**WORK TO BE COMPLETED**: First find the line with "moved [19,231,845,367] ->" in the entries below, then set down exactly every line through the line with "moved [15,413,841,553] ->", that line included.

**MATERIAL SHOWN**:
++++
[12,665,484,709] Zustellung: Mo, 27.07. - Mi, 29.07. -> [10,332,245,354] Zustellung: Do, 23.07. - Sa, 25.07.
++++
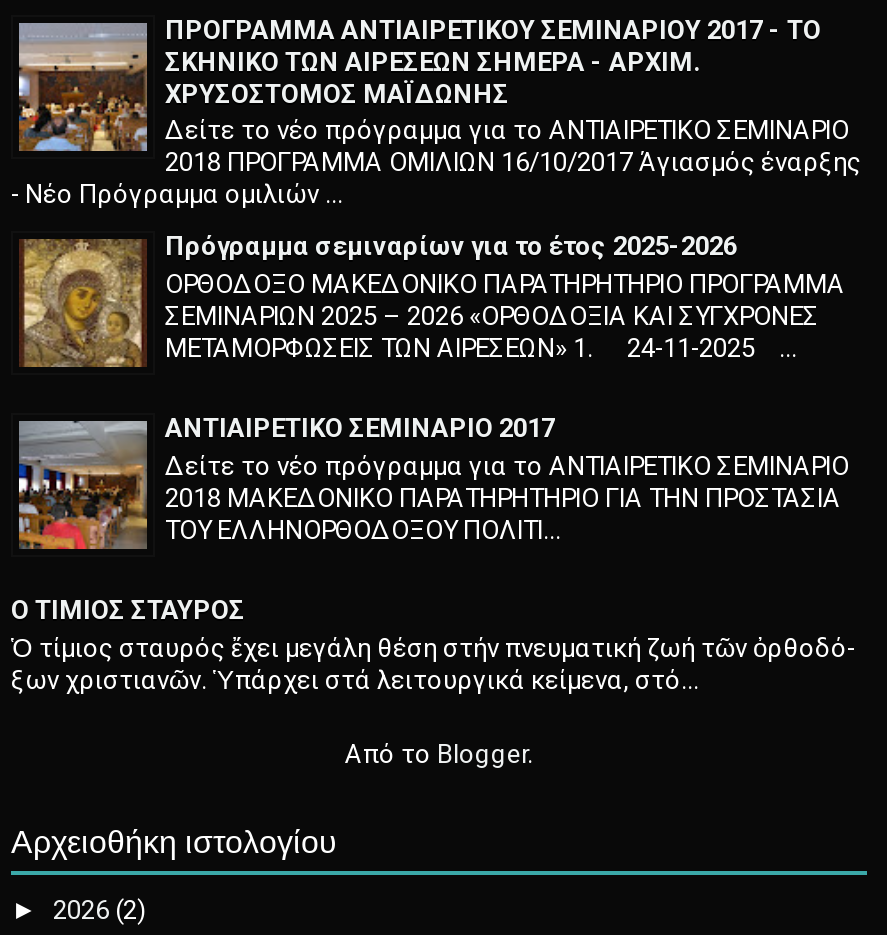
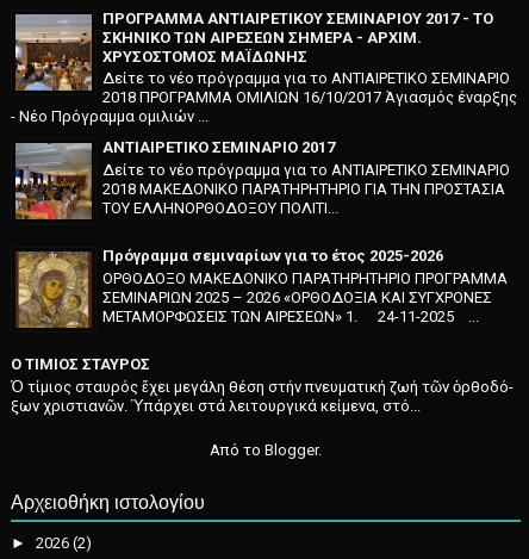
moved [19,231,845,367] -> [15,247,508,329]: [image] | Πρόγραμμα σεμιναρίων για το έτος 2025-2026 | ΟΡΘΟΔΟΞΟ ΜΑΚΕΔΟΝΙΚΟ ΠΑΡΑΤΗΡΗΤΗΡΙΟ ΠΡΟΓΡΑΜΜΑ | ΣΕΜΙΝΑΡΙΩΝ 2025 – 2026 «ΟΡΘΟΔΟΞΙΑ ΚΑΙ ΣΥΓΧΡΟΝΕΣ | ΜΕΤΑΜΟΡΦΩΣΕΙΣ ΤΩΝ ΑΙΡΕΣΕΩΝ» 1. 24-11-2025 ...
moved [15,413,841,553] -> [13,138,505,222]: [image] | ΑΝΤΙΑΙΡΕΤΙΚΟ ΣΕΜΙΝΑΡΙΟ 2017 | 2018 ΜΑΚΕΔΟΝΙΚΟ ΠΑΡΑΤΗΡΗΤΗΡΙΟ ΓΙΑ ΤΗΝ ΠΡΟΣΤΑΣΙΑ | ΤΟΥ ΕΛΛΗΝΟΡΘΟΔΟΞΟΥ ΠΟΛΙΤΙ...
++++
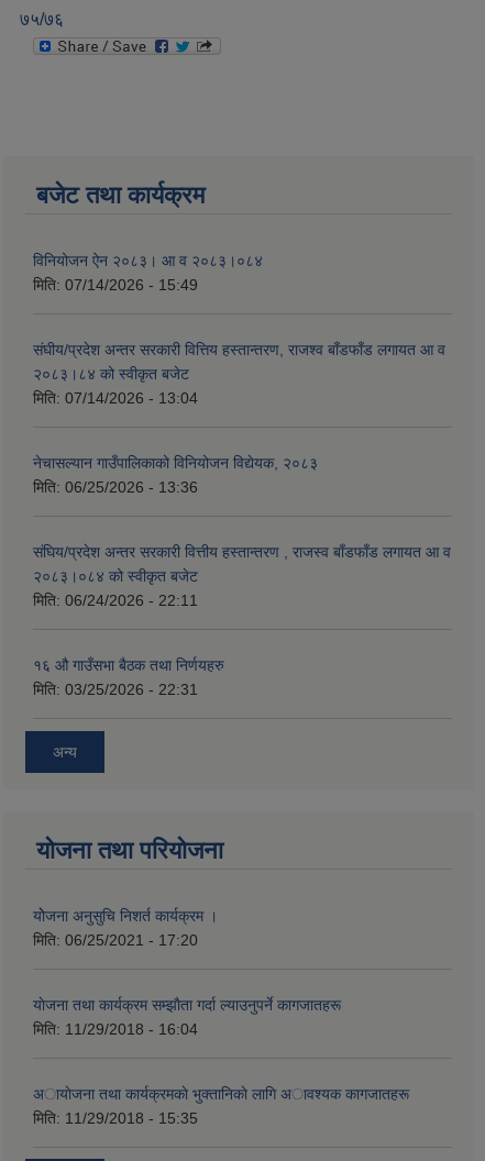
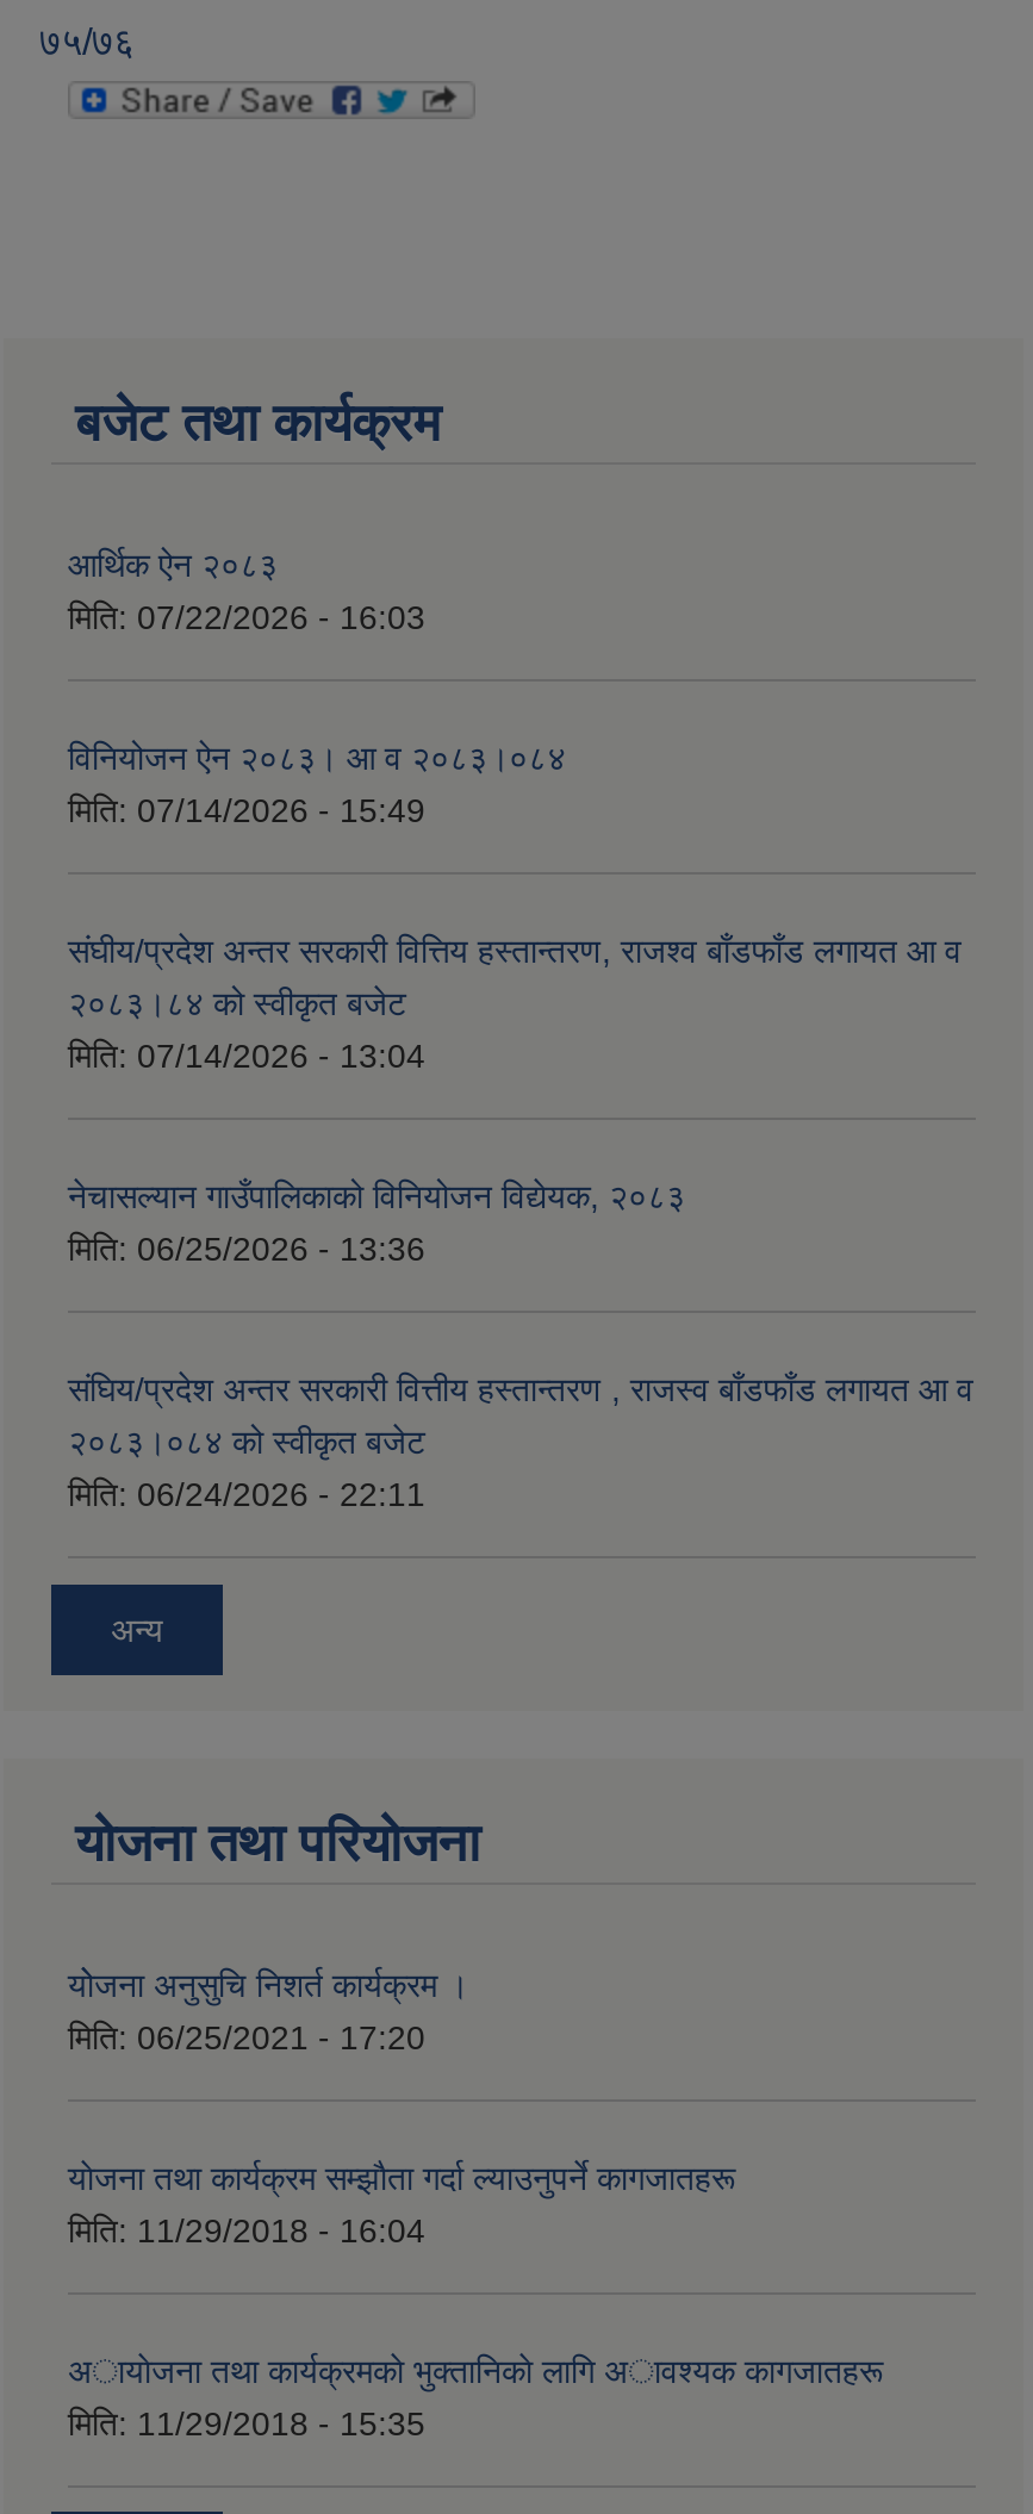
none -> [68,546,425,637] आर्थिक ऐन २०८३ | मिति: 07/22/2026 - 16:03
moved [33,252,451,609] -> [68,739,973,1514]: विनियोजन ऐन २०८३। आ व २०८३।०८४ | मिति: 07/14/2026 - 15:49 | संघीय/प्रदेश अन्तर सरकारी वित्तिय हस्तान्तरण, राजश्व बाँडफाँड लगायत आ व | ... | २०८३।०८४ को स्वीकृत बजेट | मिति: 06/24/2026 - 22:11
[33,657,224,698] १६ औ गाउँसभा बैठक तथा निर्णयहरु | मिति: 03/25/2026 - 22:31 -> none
++++
**EXERCISE RESPONSE**:
moved [19,231,845,367] -> [15,247,508,329]: [image] | Πρόγραμμα σεμιναρίων για το έτος 2025-2026 | ΟΡΘΟΔΟΞΟ ΜΑΚΕΔΟΝΙΚΟ ΠΑΡΑΤΗΡΗΤΗΡΙΟ ΠΡΟΓΡΑΜΜΑ | ΣΕΜΙΝΑΡΙΩΝ 2025 – 2026 «ΟΡΘΟΔΟΞΙΑ ΚΑΙ ΣΥΓΧΡΟΝΕΣ | ΜΕΤΑΜΟΡΦΩΣΕΙΣ ΤΩΝ ΑΙΡΕΣΕΩΝ» 1. 24-11-2025 ...
moved [15,413,841,553] -> [13,138,505,222]: [image] | ΑΝΤΙΑΙΡΕΤΙΚΟ ΣΕΜΙΝΑΡΙΟ 2017 | 2018 ΜΑΚΕΔΟΝΙΚΟ ΠΑΡΑΤΗΡΗΤΗΡΙΟ ΓΙΑ ΤΗΝ ΠΡΟΣΤΑΣΙΑ | ΤΟΥ ΕΛΛΗΝΟΡΘΟΔΟΞΟΥ ΠΟΛΙΤΙ...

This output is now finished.